Mounting litter spotted on Artic seafloor

Published on by in Science

Mounting litter spotted on Artic seafloor

Researchers have analysed several photographs of the bottom of the Arctic Ocean taken between 2002 and 2014. They found that litter densities at HAUSGARTEN are substantially higher compared with other locations, despite its remote location. Tekman and her team suggest that this temporal increase in litter counts at both stations indicates that the Arctic faces a pollution problem.

“Small-sized plastics may have been released from sea ice during melting events,” said Tekman.

litter-and-sponges-800x600.jpegPlastic fragments found deep in Fram Strait between Greenland and Svalbard mingle with a sea star and a sponge. Credit: Alfred-Wegener-Institut/Melanie Bergmann/OFOS. Source: Biogeosciences

Tekman et al., 2017. Marine litter on deep Arctic seafloor continues to increase and spreads to the North at the HAUSGARTEN observatory. Deep Sea Research Part I: Oceanographic Research Papers, 120: 88-99.

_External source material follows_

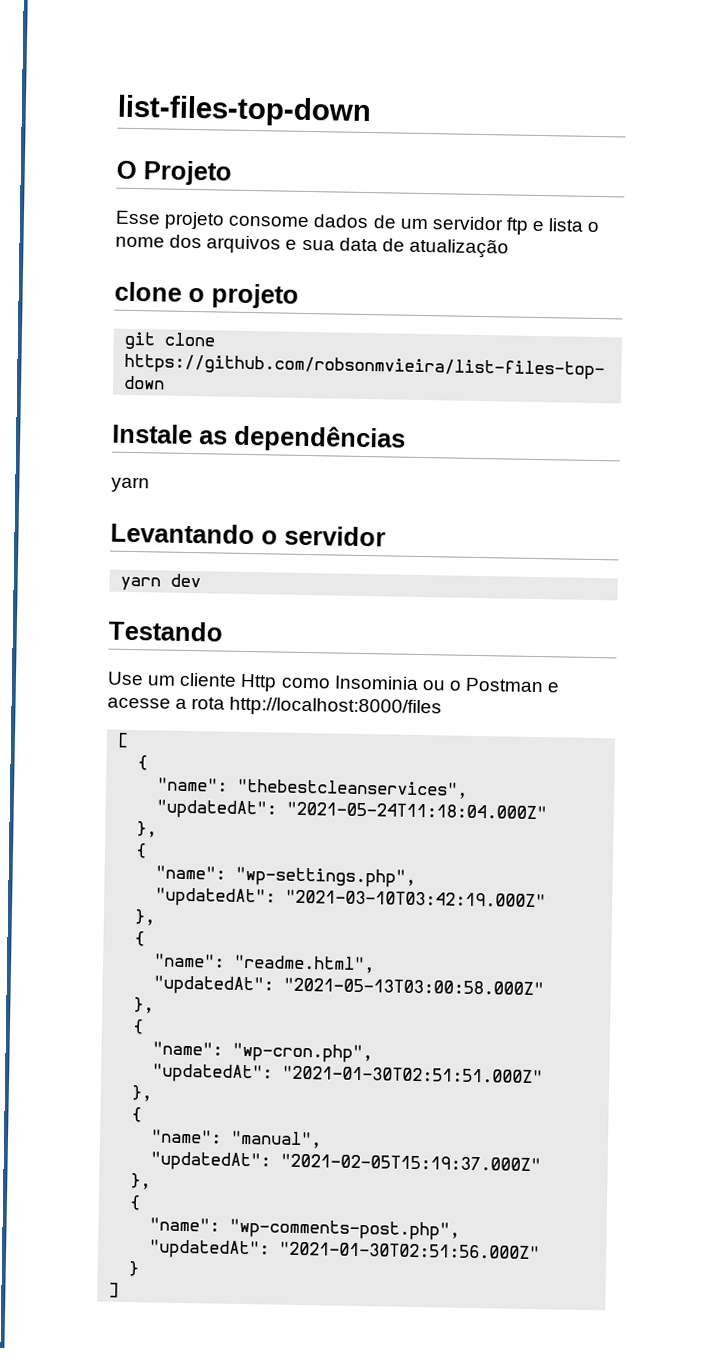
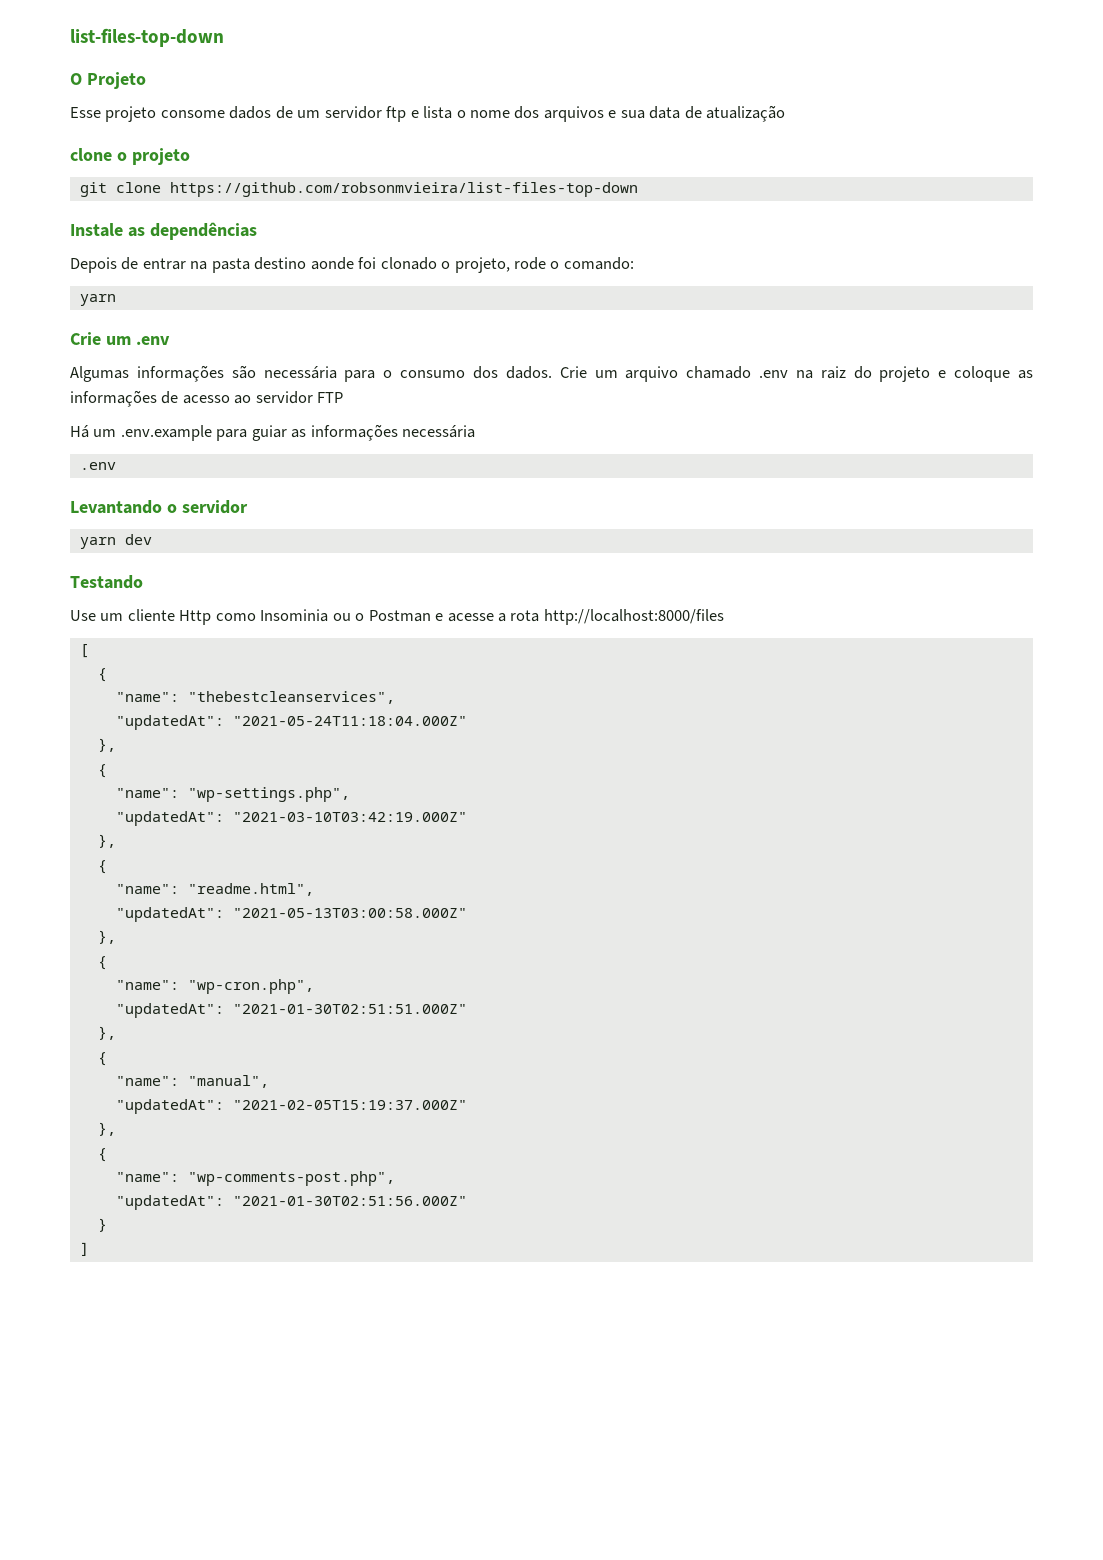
[111,476,150,493] yarn -> [70,257,634,273] [79,294,116,306] [70,332,170,345] [70,365,1034,382] [70,390,344,407] [70,424,476,441] [79,462,116,470] Depois de entrar na pasta destino aonde foi clonado o projeto, rode o comando: // yarn // Crie um .env // Algumas informações são necessária para o consumo dos dados. Crie um arquivo chamado .env na raiz do projeto e coloque as informações de acesso ao servidor FTP // Há um .env.example para guiar as informações necessária // .env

The increased global production of plastics has been mirrored by greater accumulations of plastic litter in marine environments worldwide. Global plastic litter estimates based on field observations account only for 1% of the total volumes of plastic assumed to enter the marine ecosystem from land, raising again the question ‘Where is all the plastic? ’. Scant information exists on temporal trends on litter transport and litter accumulation on the deep seafloor. Here, we present the results of photographic time-series surveys indicating a strong increase in marine litter over the period of 2002–2014 at two stations of the HAUSGARTEN observatory in the Arctic (2500 m depth).

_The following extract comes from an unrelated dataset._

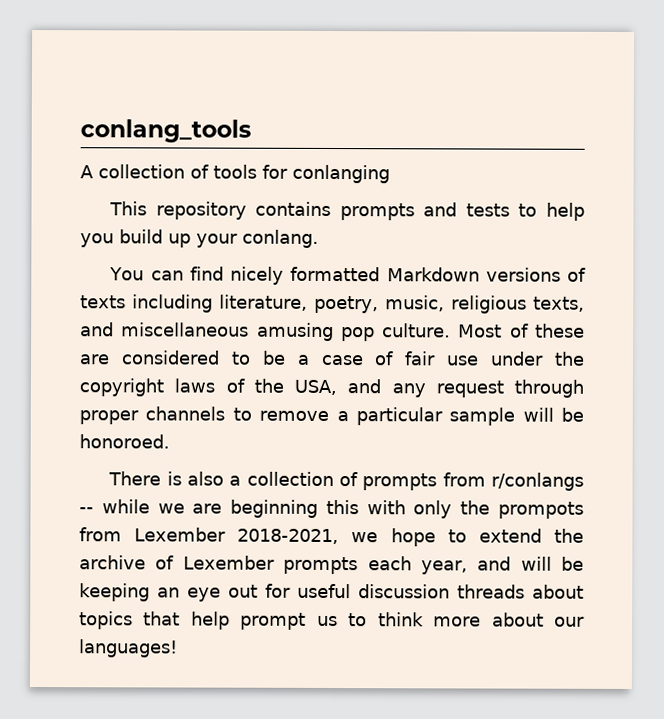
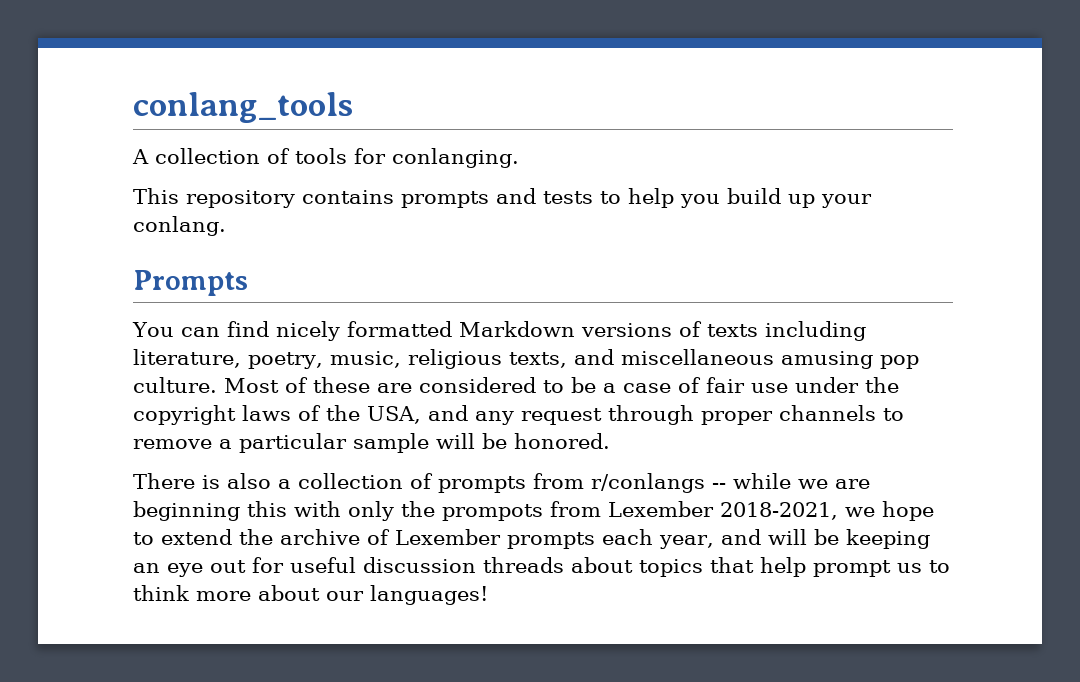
[292,164,390,184] conlanging -> [392,148,519,168] conlanging.
(319, 238) none -> [133,270,248,296] // Prompts
[79,434,170,449] honoroed. -> [514,433,610,449] honored.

Plastic accounted for the highest proportion (47%) of litter recorded at HAUSGARTEN for the whole study period. When the most southern station was considered separately, the proportion of plastic items was even higher (65%). Increasing quantities of small plastics raise concerns about fragmentation and future microplastic contamination. Analysis of litter types and sizes indicate temporal and spatial differences in the transport pathways to the deep sea for different categories of litter. Litter densities were positively correlated with the counts of ship entering harbour at Longyearbyen, the number of active fishing vessels and extent of summer sea ice. Sea ice may act as a transport vehicle for entrained litter, being released during periods of melting. The receding sea ice coverage associated with global change has opened hitherto largely inaccessible environments to humans and the impacts of tourism, industrial activities including shipping and fisheries, all of which are potential sources of marine litter.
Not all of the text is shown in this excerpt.